** Requirement **
Exact copies of the lines from the one holding "Resuscitation, 191, 109903." through the last line of the entries below are to be printed, with pictures omitted.

** Data for this task **
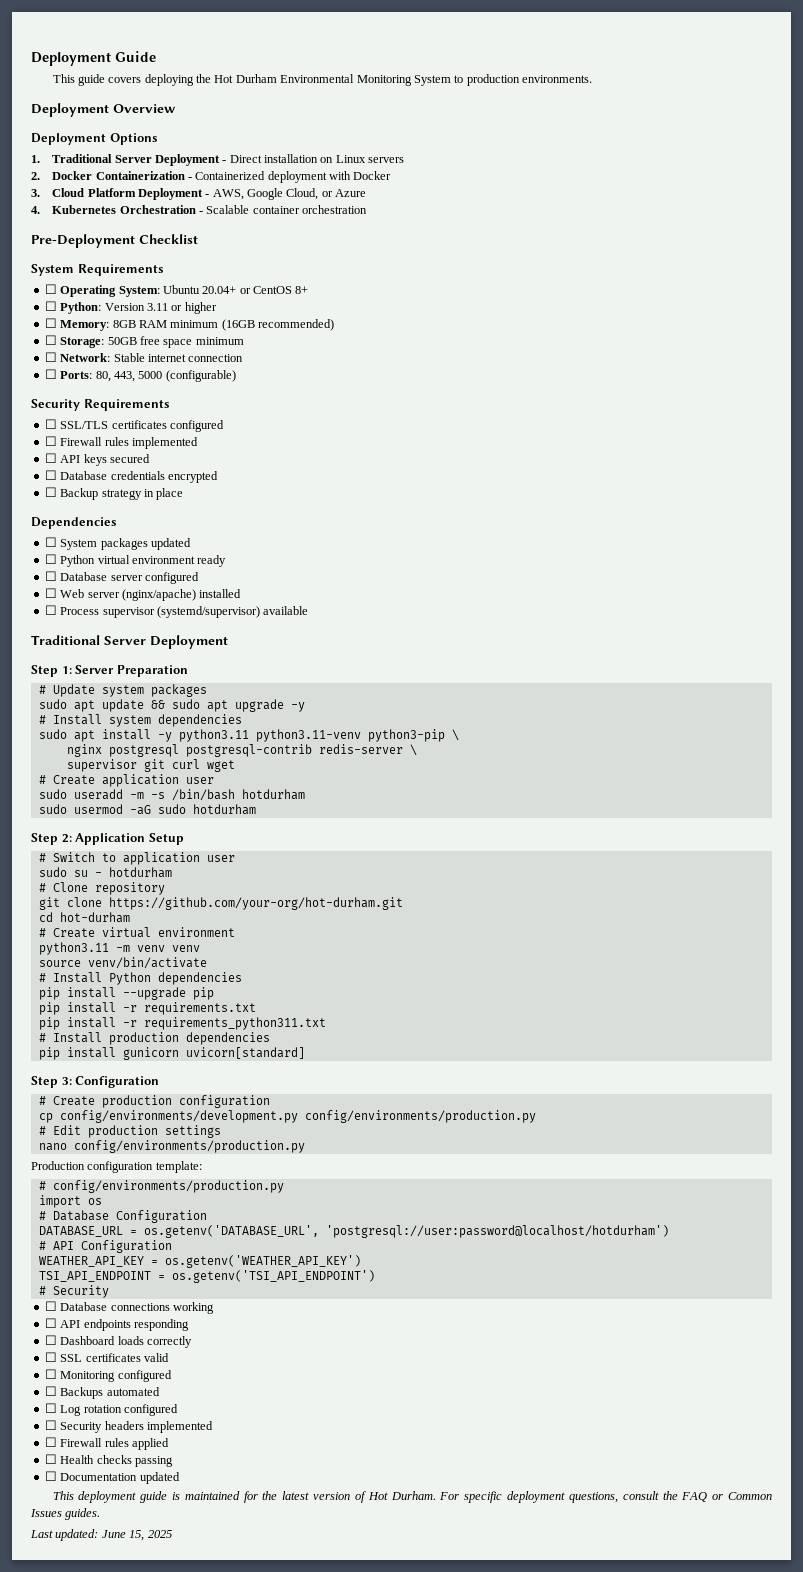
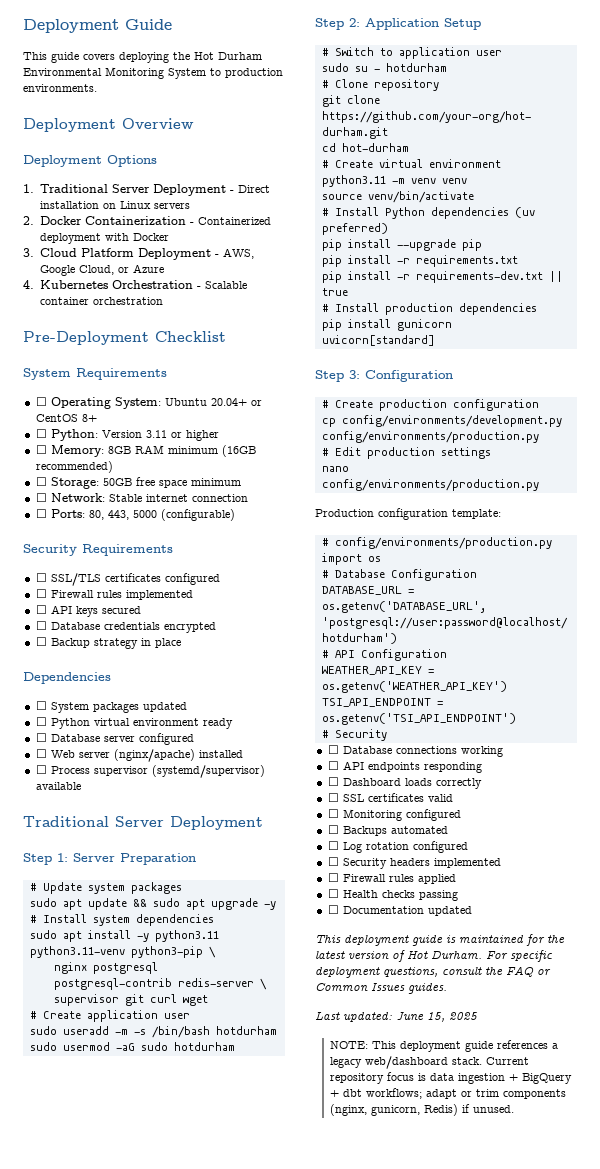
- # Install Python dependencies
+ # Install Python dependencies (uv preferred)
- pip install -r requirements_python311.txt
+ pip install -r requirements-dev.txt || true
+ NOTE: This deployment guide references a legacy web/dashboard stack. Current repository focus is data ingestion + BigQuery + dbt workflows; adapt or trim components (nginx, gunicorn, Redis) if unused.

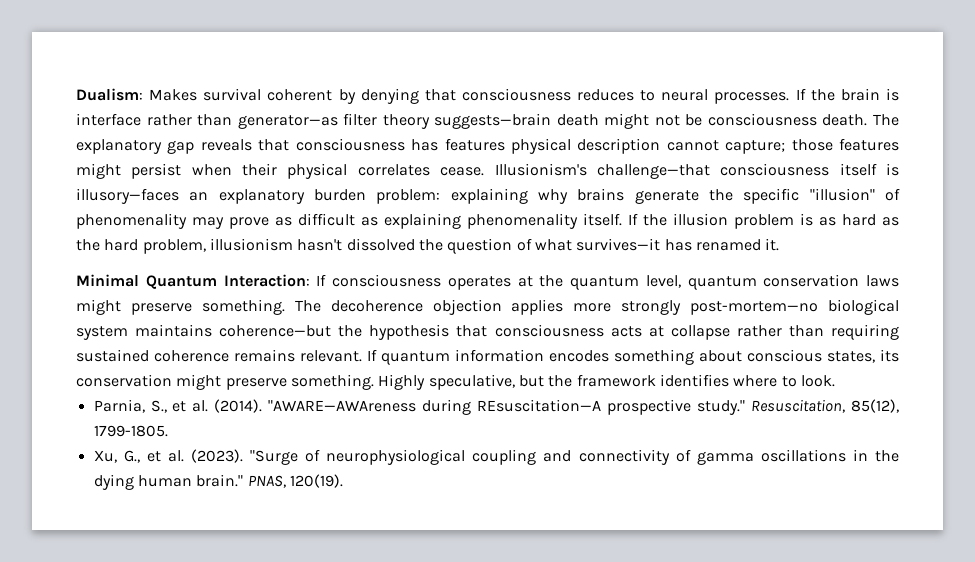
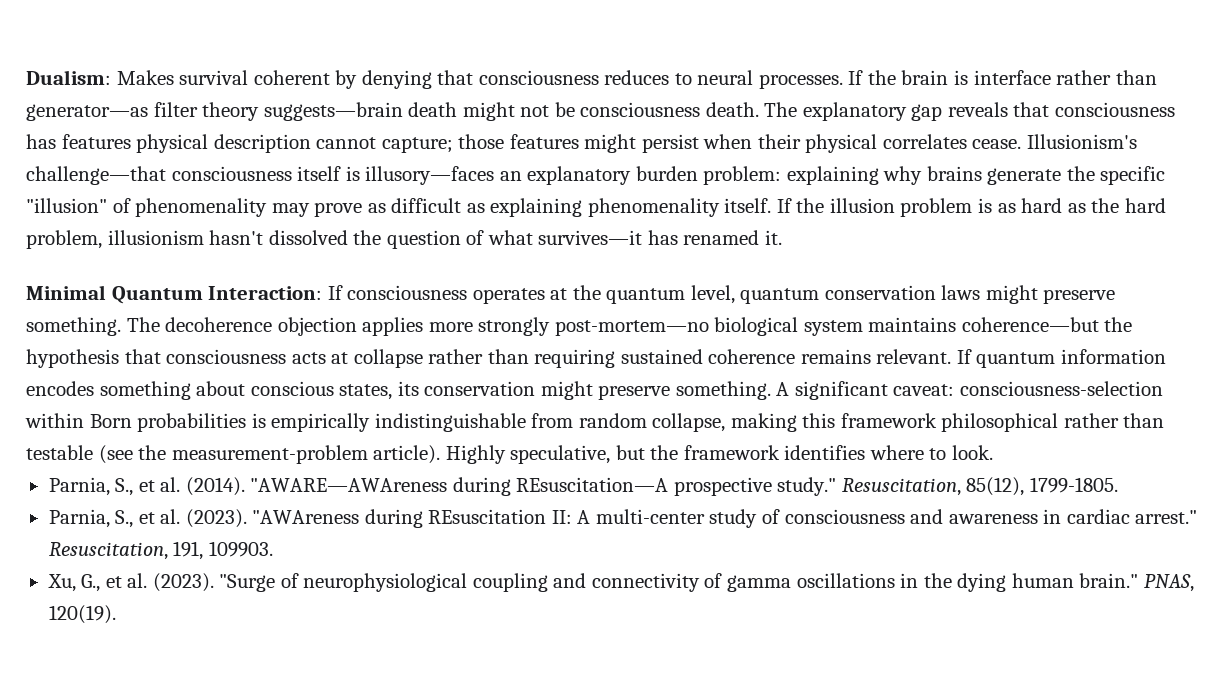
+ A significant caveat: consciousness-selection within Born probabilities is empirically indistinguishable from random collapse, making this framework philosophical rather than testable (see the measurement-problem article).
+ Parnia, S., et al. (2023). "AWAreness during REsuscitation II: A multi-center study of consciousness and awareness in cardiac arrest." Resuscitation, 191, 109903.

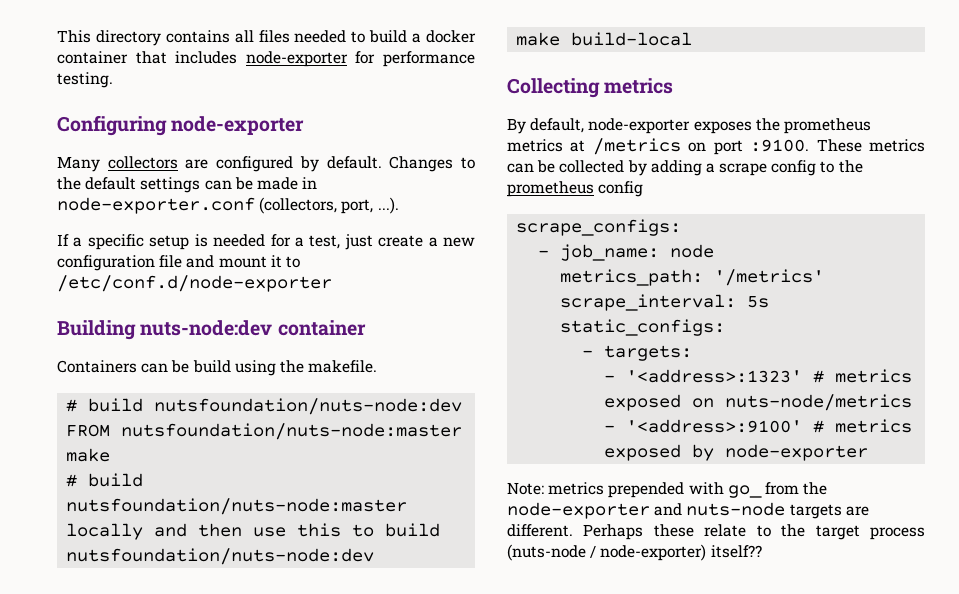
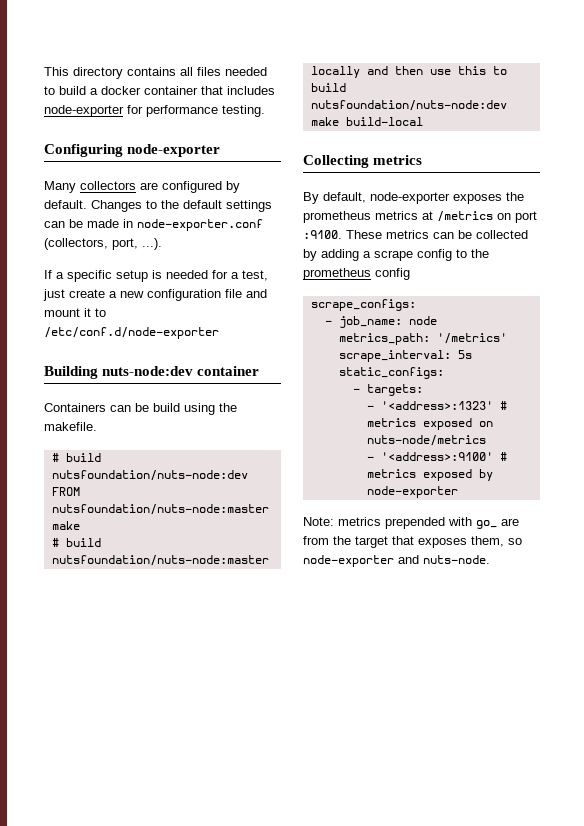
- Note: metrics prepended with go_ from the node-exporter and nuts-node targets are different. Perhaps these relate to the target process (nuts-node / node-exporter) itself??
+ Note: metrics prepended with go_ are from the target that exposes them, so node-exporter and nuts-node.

** Output below **
+ Parnia, S., et al. (2023). "AWAreness during REsuscitation II: A multi-center study of consciousness and awareness in cardiac arrest." Resuscitation, 191, 109903.

- Note: metrics prepended with go_ from the node-exporter and nuts-node targets are different. Perhaps these relate to the target process (nuts-node / node-exporter) itself??
+ Note: metrics prepended with go_ are from the target that exposes them, so node-exporter and nuts-node.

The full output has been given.